What is expected
Looking through the records that follow, determine how many lines contain "certificate" and reply with that number alone.

Provided material
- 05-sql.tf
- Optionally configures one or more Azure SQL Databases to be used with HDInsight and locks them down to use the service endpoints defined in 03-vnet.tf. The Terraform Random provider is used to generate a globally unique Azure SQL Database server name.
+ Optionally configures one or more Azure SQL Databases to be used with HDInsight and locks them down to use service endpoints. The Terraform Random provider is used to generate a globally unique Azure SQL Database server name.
--
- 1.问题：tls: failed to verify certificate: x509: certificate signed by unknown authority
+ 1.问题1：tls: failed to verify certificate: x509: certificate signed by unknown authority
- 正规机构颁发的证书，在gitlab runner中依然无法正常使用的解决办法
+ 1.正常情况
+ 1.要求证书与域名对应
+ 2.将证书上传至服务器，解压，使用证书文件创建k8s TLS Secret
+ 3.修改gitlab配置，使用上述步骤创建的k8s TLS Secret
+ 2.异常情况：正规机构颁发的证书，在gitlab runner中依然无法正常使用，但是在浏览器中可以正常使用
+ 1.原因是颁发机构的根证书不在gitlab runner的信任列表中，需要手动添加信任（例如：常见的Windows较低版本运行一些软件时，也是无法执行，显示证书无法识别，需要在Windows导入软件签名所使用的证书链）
==
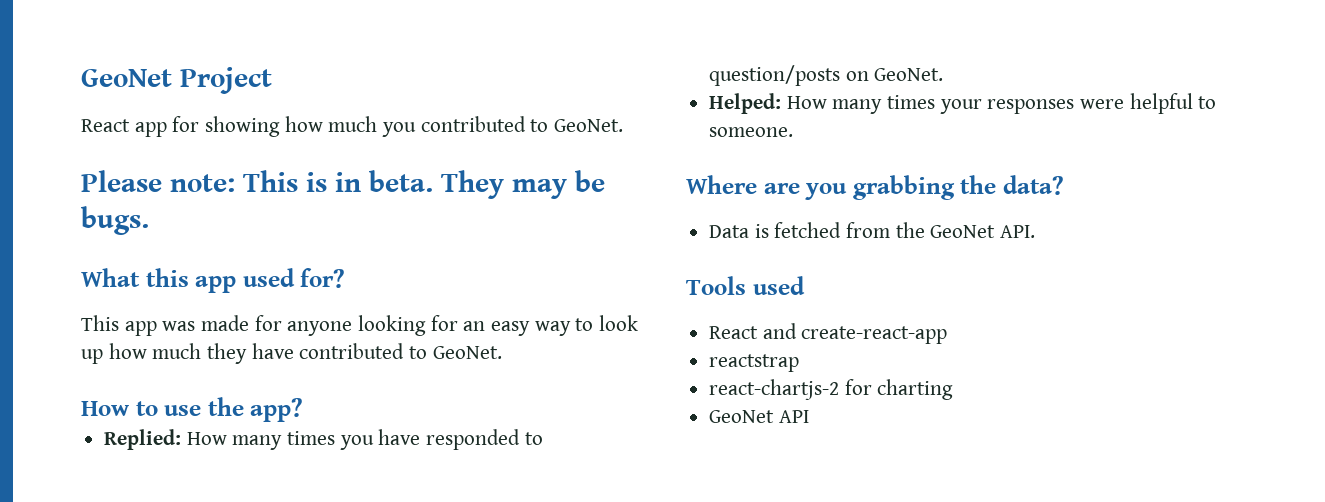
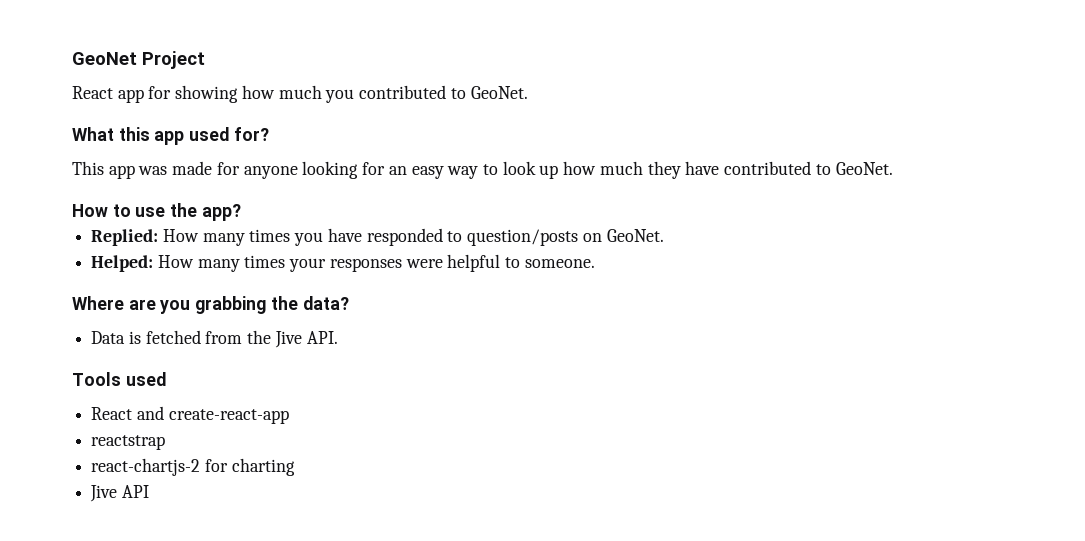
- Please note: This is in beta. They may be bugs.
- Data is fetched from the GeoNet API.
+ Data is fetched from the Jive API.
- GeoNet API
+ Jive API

Result
2